What you are asked to do
From the first line of the entries down to the line with "total: 158.25 -> 163.53", write out every line exactly; that last line counts, but pictures do not.

Records drawn from a dataset:
-*-*-
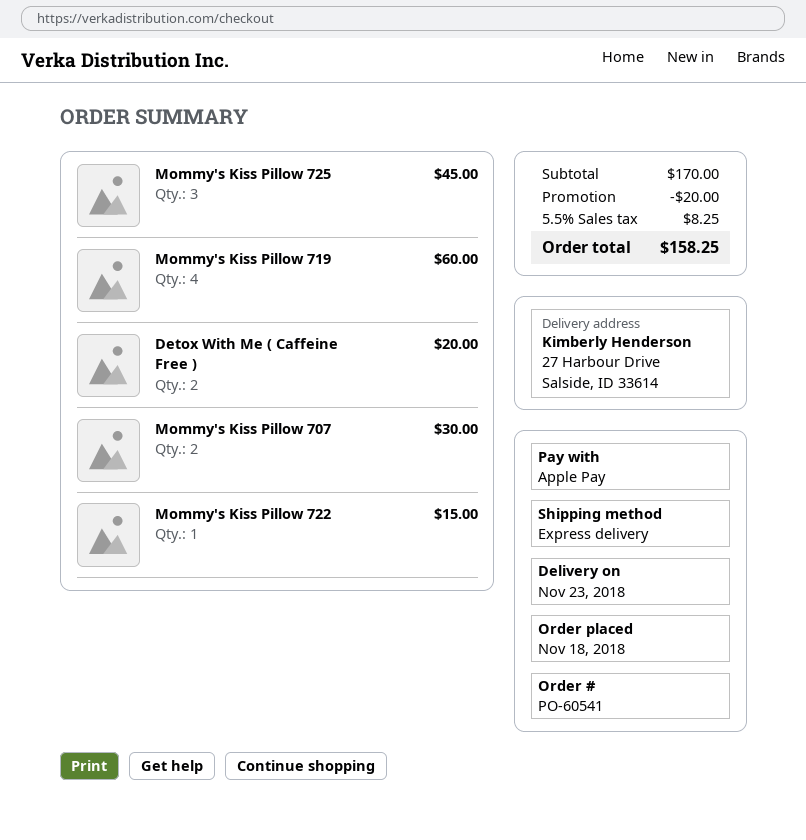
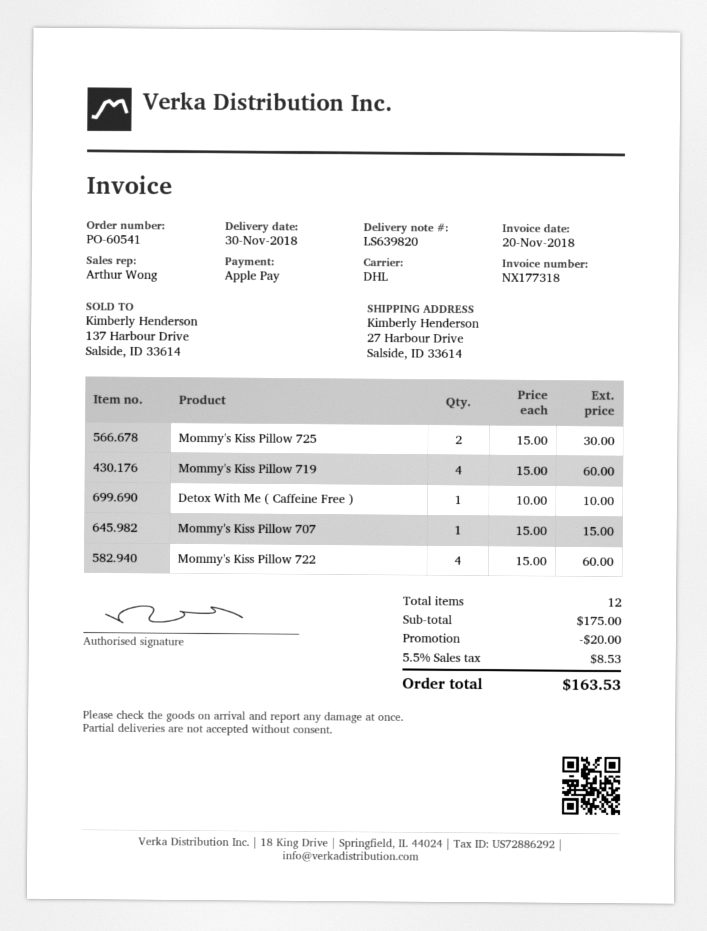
delivery date: 2018-11-23 -> 2018-11-30
shipping method: express -> DHL
Mommy's Kiss Pillow 725: 3 for 45.00 -> 2 for 30.00
Detox With Me ( Caffeine Free ): 2 for 20.00 -> 1 for 10.00
Mommy's Kiss Pillow 707: 2 for 30.00 -> 1 for 15.00
Mommy's Kiss Pillow 722: 1 for 15.00 -> 4 for 60.00
subtotal: 170.00 -> 175.00
tax: 5.5% = 8.25 -> 5.5% = 8.53
total: 158.25 -> 163.53

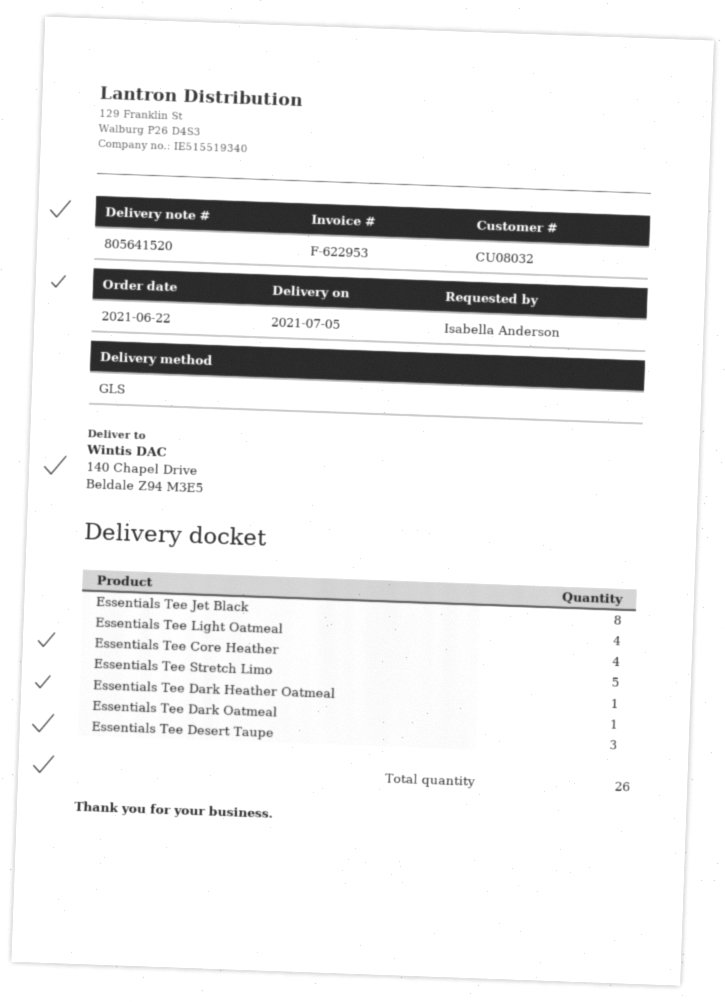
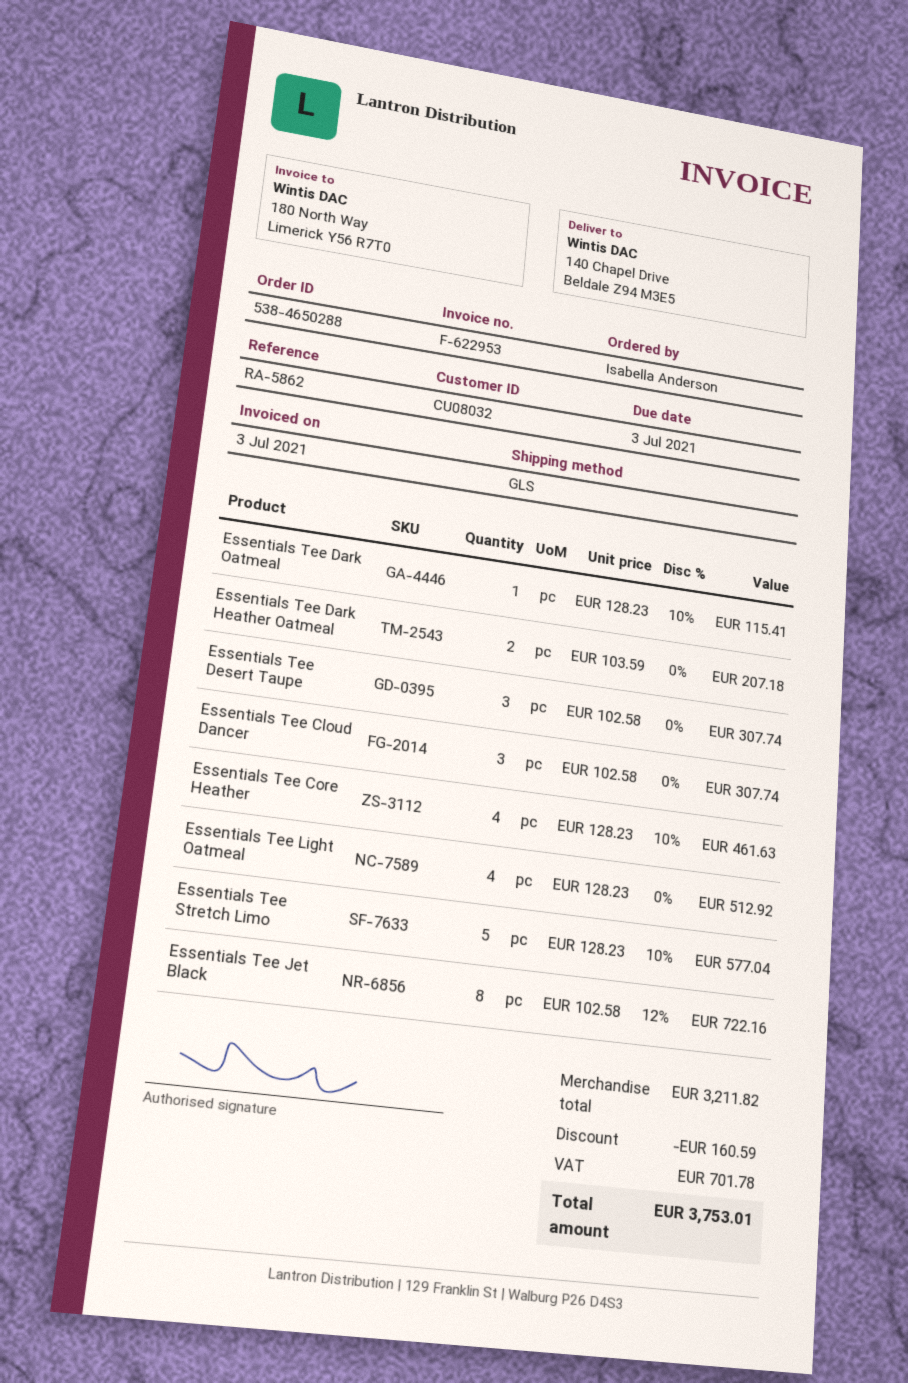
Essentials Tee Dark Heather Oatmeal: 1 -> 2
Essentials Tee Cloud Dancer: none -> 3

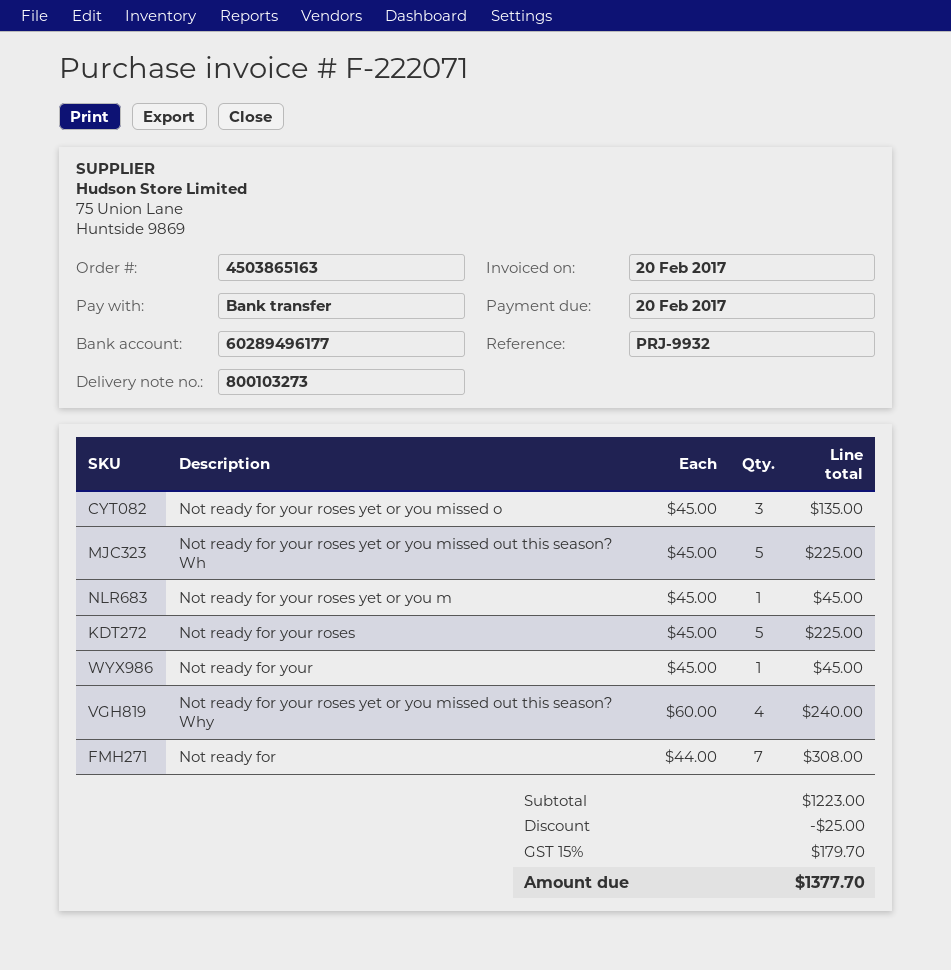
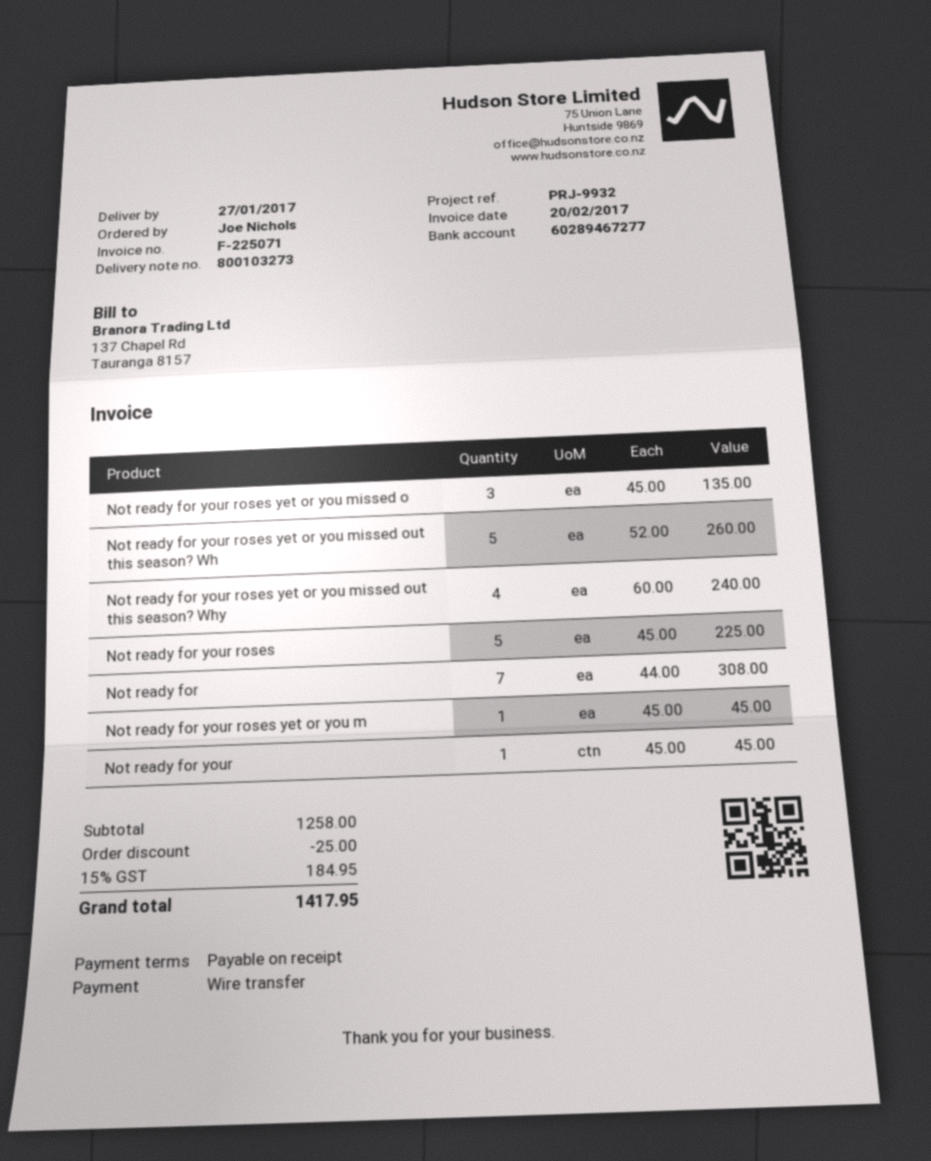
invoice number: F-222071 -> F-225071
bank account: 60289496177 -> 60289467277
Not ready for your roses yet or you missed out this season? Wh: 5 x 45.00 = 225.00 -> 5 x 52.00 = 260.00
subtotal: 1223.00 -> 1258.00
tax: 15% = 179.70 -> 15% = 184.95
total: 1377.70 -> 1417.95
-*-*-
Solution for this problem
delivery date: 2018-11-23 -> 2018-11-30
shipping method: express -> DHL
Mommy's Kiss Pillow 725: 3 for 45.00 -> 2 for 30.00
Detox With Me ( Caffeine Free ): 2 for 20.00 -> 1 for 10.00
Mommy's Kiss Pillow 707: 2 for 30.00 -> 1 for 15.00
Mommy's Kiss Pillow 722: 1 for 15.00 -> 4 for 60.00
subtotal: 170.00 -> 175.00
tax: 5.5% = 8.25 -> 5.5% = 8.53
total: 158.25 -> 163.53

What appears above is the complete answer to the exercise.